To this class belong: a. Obliteration of the mouths of a vessel, occasioned by the excessive formation of a tissue, analogous to the lining membrane, within a trunk. - This condition, which is followed by atrophy of the vessel itself, is a mode of obliteration of the arteries which has not been much regarded, and one whose nature is not known. It is the result of the excessive process of deposition in one of the trunks of the vessel, and in the vicinity of the mouth as has already been described at p. 199. The mouth continues to become narrower, until it is finally closed by the last layer deposited around it, whilst it diminishes by the fusion of the mass around the circumference. After this the mouth very frequently appears as if it were closed by a membrane stretched across it. When the vessel has become shrivelled and wasted, the closed mouth presents a cicatrix-like puckered appearance, or has wholly disappeared. Above the closed mouth, the blood carried by the collateral circulation into the vessel coagulates over various extents of surface, until its coagulation is prevented by the circulation established by an anastomosing process. The artery shrivels and becomes atrophied above this clot or plug.

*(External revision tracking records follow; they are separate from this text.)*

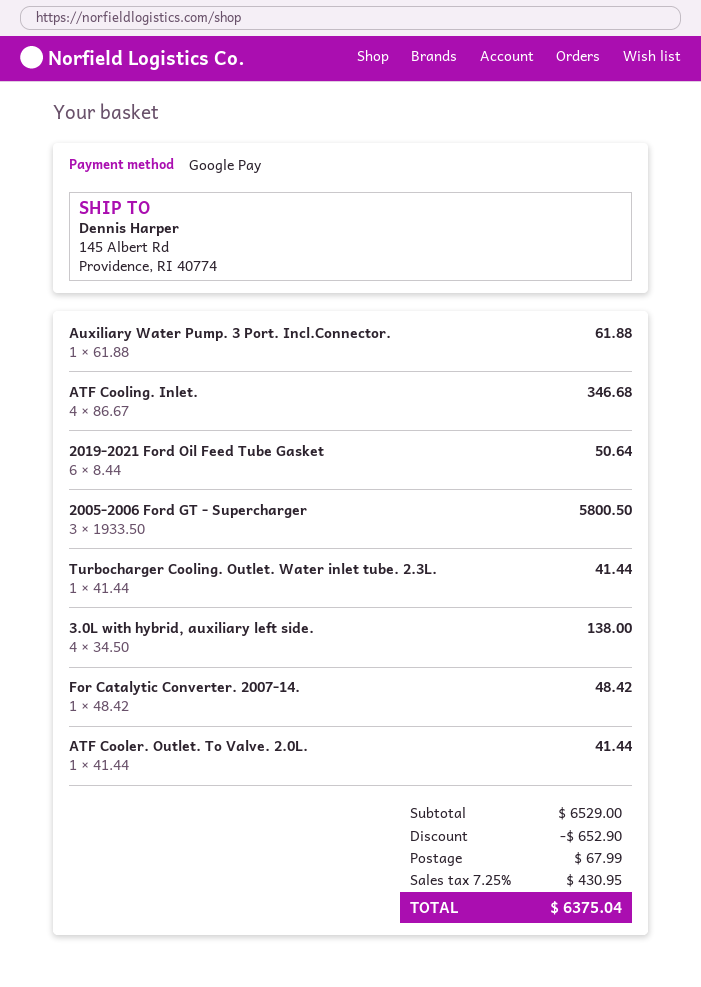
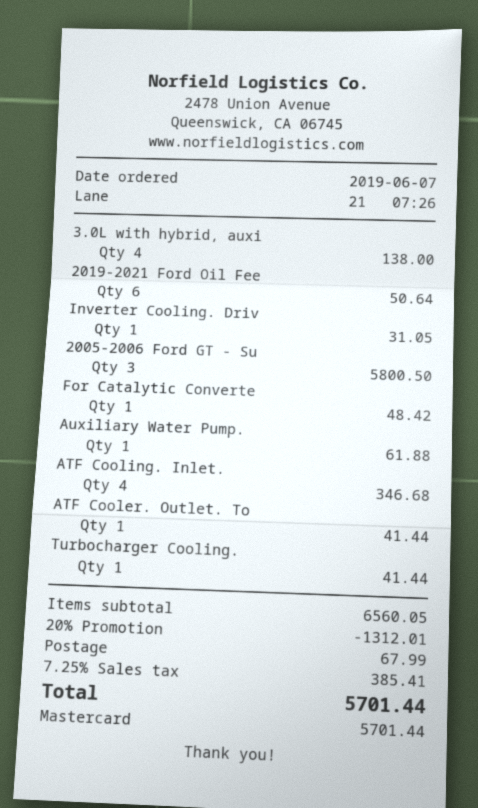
payment method: Google Pay -> Mastercard
Inverter Cooling. Driv: none -> 1 for 31.05
subtotal: 6529.00 -> 6560.05
discount: 652.90 -> 1312.01
tax: 7.25% = 430.95 -> 7.25% = 385.41
total: 6375.04 -> 5701.44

As this process of deposition must be very highly developed in order to produce such occlusions, and as it results in dilatation of the diseased artery, we are able to explain the appearance of these contractions and final obliterations of the mouths of the vessels, more especially upon the branches going off from aneurismal vessels. (See p. 215.) We have already alluded generally to the importance of this obliteration, which is, indeed, self-evident; but it exhibits special interest in some individual cases, among which we may notice the following:

1. The contractions and obliterations of the branches of vessels passing from the arch of the aorta.

2. The contractions and obliterations of the coronary arteries of the heart.

Neither of these is by any means a phenomenon of rare occurrence.

b. The contraction and final impermeability of an artery in consequence of excessive deposition - of its ossification - or of the deposition of fibrinous vegetations on the rough inner surface of the vessel, and their cretefaction. - This may be especially observed where the process of ossification is much diffused on the smaller branches of the femoral arteries; many cases of senile gangrene are based on this impermeability of the arteries, which, however, is seldom observed in vessels of considerable calibre.